Actions of TLA+ spec are executed atomically. A legal behavior specified by a TLA+ spec consists of a sequence of atomic actions. When translating TLA+ spec to real code, we still need to figure out how to provide the atomicity. Let's take Write-Through Cache in Chapter 5 of Book "Specifying Systems" as an example.

Action DoRd(p1) and Action DoWr(p2) are concurrent operations. They may touch the same cache line of processor p2 if p1 is writing the same cache'd address as p2 is reading from. This means we may need a mutex for each cache line.

In addition, DoWr(p) action requires updating cache and updating memQ to be an atomic step but it doesn't necessarily require updating cache and updating buf/ctrl to be an atomic step.

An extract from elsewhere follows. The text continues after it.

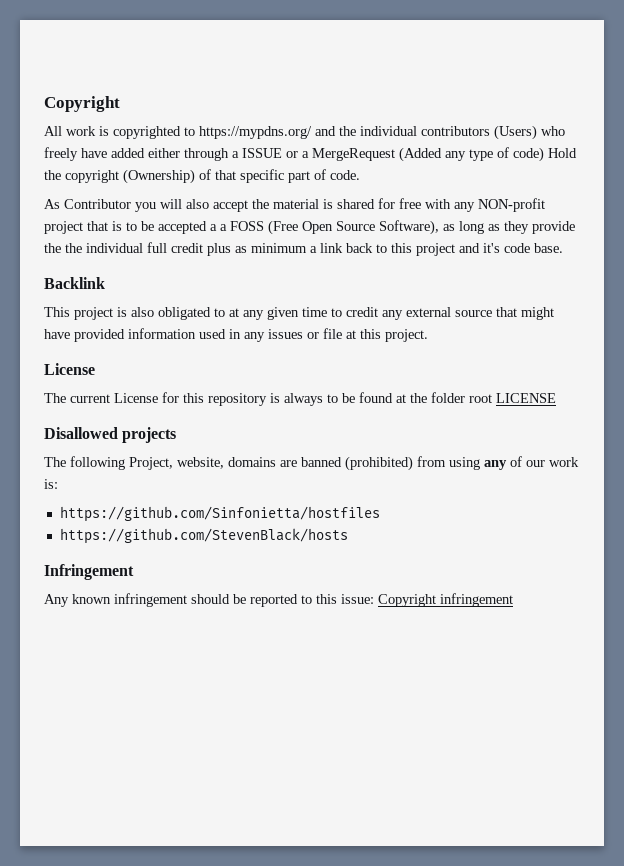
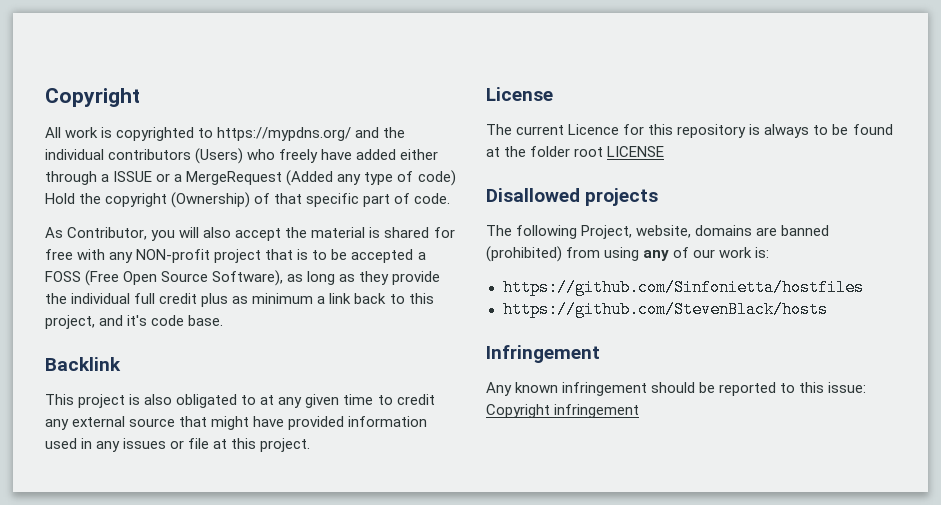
[64,199,131,209] Contributor -> [67,227,148,240] Contributor,
[220,224,227,231] a -> (426, 256) none
[65,243,82,253] the -> (67, 298) none
[416,243,455,256] project -> [45,315,95,329] project,
[114,393,158,403] License -> [568,124,620,135] Licence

Figuring out optimal locking/mutual exclusion strategy (when converting spec to code) can still be challenge and error-prone when implementing large concurrent system. It's very easy for engineers to diverge implementation from specification in the process of designing locking strategy

Here are my questions:
(1) IMO, locking strategy is one important aspect of designing concurrent program which TLA+ seems not cover. Is this a right understanding of TLA+ spec?
(2) If it indeed requires figuring out optimal locking strategy (which TLA+ doesn't capture), then does anyone have figured out a set of good principles/disciplines to do that? or We have to develop an ad-hoc locking strategy every time we try to convert TLA+ specs to implementations?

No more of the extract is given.